Shareholders of record as of July 30, 2025 held 32,788,877 common shares, each with one vote. At the meeting, 17,334,149 shares were represented, forming a quorum. The ELOC proposal passed with 17,206,846 votes for, 120,164 against, and 7,139 abstentions. No other business was conducted at the meeting.
Profusa, Inc. completed a business combination with NorthView (formerly NorthView Acquisition Corporation) and became a publicly reporting company. The company owns 100% of Profusa and changed its name to Profusa, Inc. The filing describes a PIPE financing of senior secured convertible notes with up to $22,222,222 aggregate principal (purchase price up to $20,000,000 after a 10% OID) issued in a multi-tranche structure including a Third Tranche of $5,555,556 (purchase price $5,000,000) and a Fourth Tranche of $4,444,444 (purchase price $4,000,000) subject to customary conditions.
Product progress includes the Lumee Oxygen Platform authorized for commercialization in the EU pending MDR migration and a Lumee Glucose program with clinical proof-of-concept data (MARD ~11% from 54 subjects, up to nine months functionality) and no device-related serious adverse events reported to date. The filing discloses material risks including regulatory approval timelines, reimbursement uncertainty, supply chain and manufacturing dependencies, potential patent and litigation exposure, a defaulted related-party Tasly convertible loan currently accruing default interest, and potential dilution with up to 222,222,222 shares issuable upon conversion of an Ascent Note.

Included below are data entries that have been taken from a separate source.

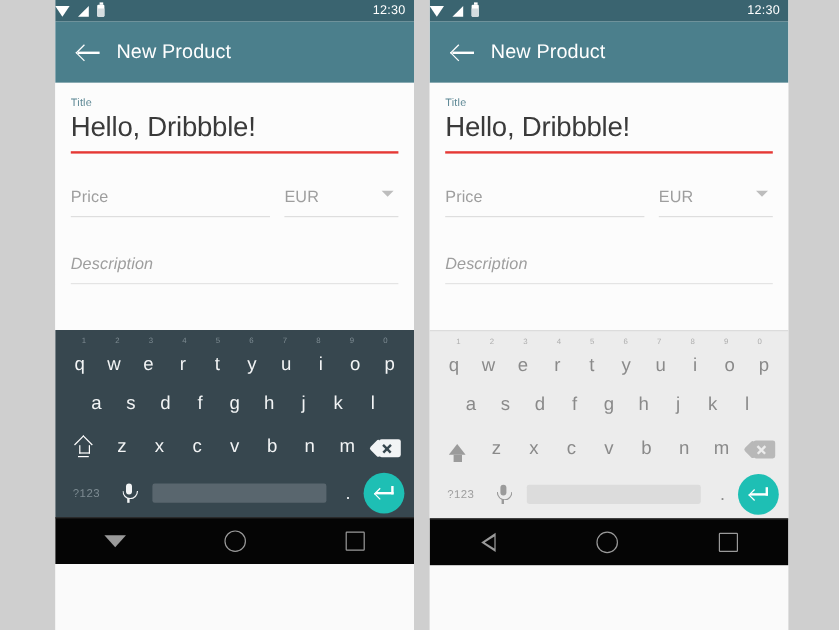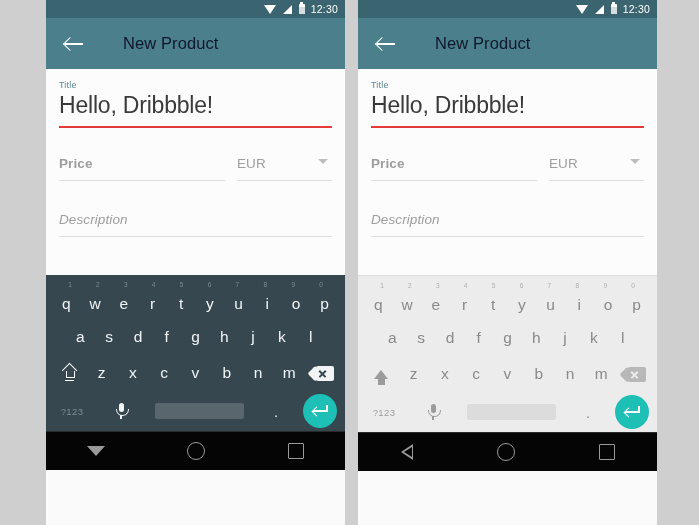--- a/index.html
+++ b/index.html
@@ -12,69 +12,69 @@
   .stage{position:absolute;inset:0;}
 
   
   .phone{position:absolute;top:0;width:299px;height:525px;background:#fafafa;overflow:hidden;}
   .phone.left{left:46px;}
   .phone.right{left:358px;}
 
   
   .statusbar{
     height:18px;background:#3a6470;
-    display:flex;align-items:center;justify-content:flex-end;
+    display:flex;align-items:center;justify-content:space-between;
     padding-right:7px;box-sizing:border-box;
   }
   .sb-icons{display:flex;align-items:center;gap:7px;}
   .sb-time{color:#ffffff;font-size:10.5px;letter-spacing:.2px;margin-left:6px;}
   .ic-wifi{width:0;height:0;border-left:6px solid transparent;border-right:6px solid transparent;border-top:9px solid #ffffff;}
   .ic-signal{width:0;height:0;border-left:9px solid transparent;border-bottom:9px solid #ffffff;}
   .ic-batt{width:6px;height:10px;background:#ffffff;position:relative;border-radius:1px;}
   .ic-batt:before{content:"";position:absolute;top:-2px;left:1.5px;width:3px;height:2px;background:#ffffff;}
   .ic-batt:after{content:"";position:absolute;left:0;top:3px;width:6px;height:7px;background:#d5dde0;border-radius:0 0 1px 1px;}
 
   
   .appbar{
     height:51px;background:#4b7f8c;
     display:flex;align-items:center;padding-left:17px;box-sizing:border-box;
   }
   .backarrow{width:22px;height:22px;position:relative;flex:none;cursor:pointer;}
   .backarrow:before{content:"";position:absolute;left:2px;top:10.5px;width:18px;height:1.6px;background:#fff;}
   .backarrow:after{content:"";position:absolute;left:2px;top:6.5px;width:9px;height:9px;border-left:1.6px solid #fff;border-bottom:1.6px solid #fff;transform:rotate(45deg);}
-  .appbar-title{color:#0f172a;font-size:16.5px;margin-left:38px;letter-spacing:.1px;}
+  .appbar-title{color:#ffffff;font-size:16.5px;margin-left:12px;letter-spacing:.1px;}
 
   
   .form{background:#fcfcfc;padding:0 13px;box-sizing:border-box;}
   .field{position:relative;}
   .lbl-small{font-size:9px;color:#5c8794;padding-top:11px;letter-spacing:.2px;}
   .title-val{font-size:23px;color:#3a3a3a;padding-top:2px;padding-bottom:7px;letter-spacing:-.2px;}
   .rule-red{height:2px;background:#e53935;}
   .rule-gray{height:1px;background:#dedede;}
   .row{display:flex;gap:12px;padding-top:28px;}
-  .col-price{flex:1 1 auto;font-weight:bold;}
+  .col-price{flex:1 1 auto;}
   .col-cur{width:95px;flex:none;position:relative;}
   .ph{font-size:13.5px;color:#9e9e9e;padding-bottom:9px;letter-spacing:.1px;}
   .caret{position:absolute;right:4px;top:3px;width:0;height:0;border-left:5px solid transparent;border-right:5px solid transparent;border-top:5px solid #bdbdbd;}
   .desc-wrap{padding-top:31px;font-style:italic;}
   .form-tail{height:38px;background:#fcfcfc;}
 
   
   .kb{box-sizing:border-box;padding:0 6px;user-select:none;}
   .kb.dark{background:#37474f;}
   .kb.light{background:#ececec;border-top:1px solid #dcdcdc;}
   .numrow{display:flex;padding:6px 4px 0;}
   .numrow span{flex:1;text-align:center;font-size:6.5px;}
   .kb.dark .numrow span{color:#7d8b92;}
   .kb.light .numrow span{color:#aeaeae;}
   .krow{display:flex;align-items:center;}
   .krow.r1{height:31px;}
   .krow.r2{height:36px;padding:0 14px;}
   .krow.r3{height:36px;}
-  .krow.r4{height:40px;gap:14px;}
+  .krow.r4{height:40px;}
   .key{flex:1;text-align:center;font-size:15.5px;cursor:pointer;}
   .kb.dark .key{color:#f2f4f5;}
   .kb.light .key{color:#8a8a8a;}
 
   .kmod{width:34px;flex:none;display:flex;align-items:center;justify-content:center;cursor:pointer;}
 
   
   .shift-out{width:17px;height:17px;position:relative;}
   .shift-out:before{content:"";position:absolute;left:3.5px;top:0;width:10px;height:10px;border-left:1.7px solid #fff;border-top:1.7px solid #fff;transform:rotate(45deg);}
   .shift-out:after{content:"";position:absolute;left:5px;top:6px;width:7px;height:6px;border:1.7px solid #fff;border-top:none;}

Profusa, Inc. completed a business combination that made Profusa a wholly owned subsidiary and changed the SPAC name to Profusa, Inc. The company markets the Lumee™ Oxygen Platform (EU-authorized) and is developing Lumee™ Glucose as a long-duration continuous glucose monitor with clinical cohort data showing ~11% MARD and up to nine months functionality in trials. A PIPE Subscription contemplates up to $22.22 million principal of senior secured convertible notes (approximately $20.0 million net proceeds after OID). Management reports material weaknesses in internal control over financial reporting and the company expects an increase in pro forma cash of roughly $9.0 million from the PIPE, but notes financing and regulatory risks, supply chain dependencies, and potential volatility and accounting impacts from bitcoin holdings under ASU 2023-08.

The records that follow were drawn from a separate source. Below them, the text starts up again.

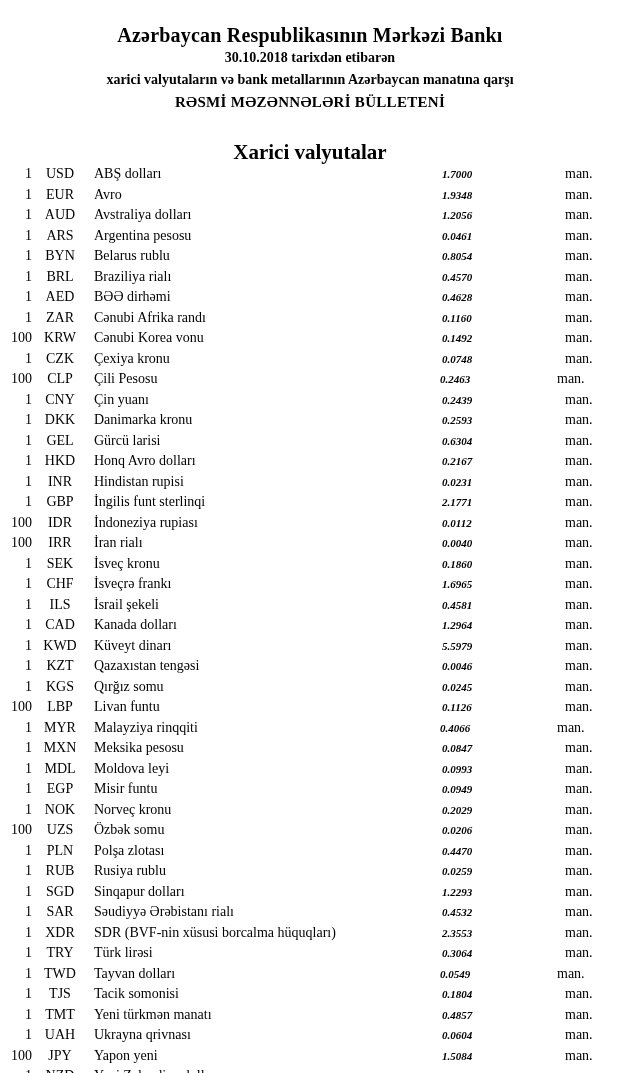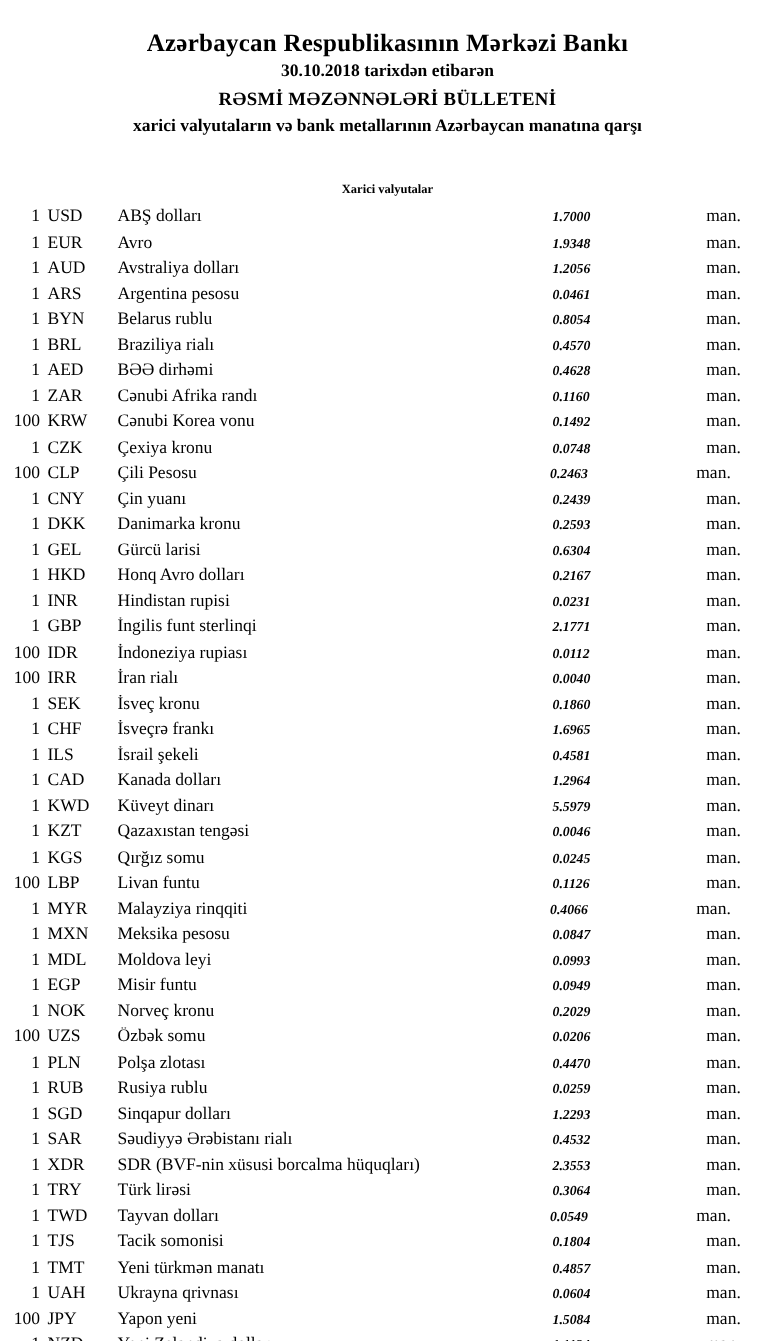--- a/index.html
+++ b/index.html
@@ -24,36 +24,36 @@
   .subline {
     text-align: center;
     font-weight: bold;
     font-size: 14px;
     line-height: 22px;
   }
   .subline.bulletin { font-size: 15px; letter-spacing: 0.3px; }
   .section-title {
     text-align: center;
     font-weight: bold;
-    font-size: 10px;
+    font-size: 21px;
     line-height: 18px;
     margin-top: 30px;
   }
   .rates { margin-top: 5px; }
   .row {
     display: flex;
     align-items: baseline;
     height: 20.5px;
     font-size: 14px;
     box-sizing: border-box;
     padding-right: 15px;
     white-space: nowrap;
   }
   .qty  { flex: none; width: 32px; text-align: right; }
-  .code { flex: none; width: 44px; margin-left: 6px; }
+  .code { flex: none; width: 44px; text-align: center; margin-left: 6px; }
   .name { flex: 1; margin-left: 12px; overflow: hidden; }
   .rate {
     flex: none;
     width: 110px;
     text-align: left;
     font-weight: bold;
     font-style: italic;
     font-size: 11px;
   }
   .unit { flex: none; width: 40px; margin-left: 13px; }
@@ -64,22 +64,22 @@
   .rates .row:nth-child(11) .rate,
   .rates .row:nth-child(28) .rate,
   .rates .row:nth-child(40) .rate { transform: translateX(-2px); }
 </style>
 </head>
 <body>
 
 <div class="page">
   <div class="title">Azərbaycan Respublikasının Mərkəzi Bankı</div>
   <div class="subline">30.10.2018 tarixdən etibarən</div>
+  <div class="subline">xarici valyutaların və bank metallarının Azərbaycan manatına qarşı</div>
   <div class="subline bulletin">RƏSMİ MƏZƏNNƏLƏRİ BÜLLETENİ</div>
-  <div class="subline">xarici valyutaların və bank metallarının Azərbaycan manatına qarşı</div>
 
   <div class="section-title">Xarici valyutalar</div>
 
   <div class="rates">
       <div class="row">
         <span class="qty">1</span>
         <span class="code">USD</span>
         <span class="name">ABŞ dolları</span>
         <span class="rate">1.7000</span>
         <span class="unit">man.</span>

Profusa, Inc. completed a business combination that made Profusa a wholly owned subsidiary and changed the company name from NorthView Acquisition Corporation to Profusa, Inc. The filing describes the Lumee14 platforms: Lumee14 Oxygen (EU commercialization authorized pending MDR migration) and Lumee14 Glucose (not yet authorized). Clinical data cited include a glucose program showing a mean absolute relative difference (MARD) of approximately 11% from 54 subjects and up to nine months of sensor functionality with no device-related serious adverse events reported in cited studies. Financing and capitalization disclosures include a PIPE Subscription Agreement for up to $22,222,222 aggregate principal (purchase price up to $20,000,000 after 10% OID) and referenced resale commitments by Ascent of 8,970,830 Purchase Shares and 8,070,830 ELOC Shares in different sections. The company disclosed material weaknesses in internal control over financial reporting (segregation of duties; procurement; accounts payable reconciliations) and plans remediation including hiring a new CFO. The filing also discusses bitcoin treasury holdings, custodial risks, and ASU 2023-08 fair-value accounting implications that could materially increase volatility in reported results.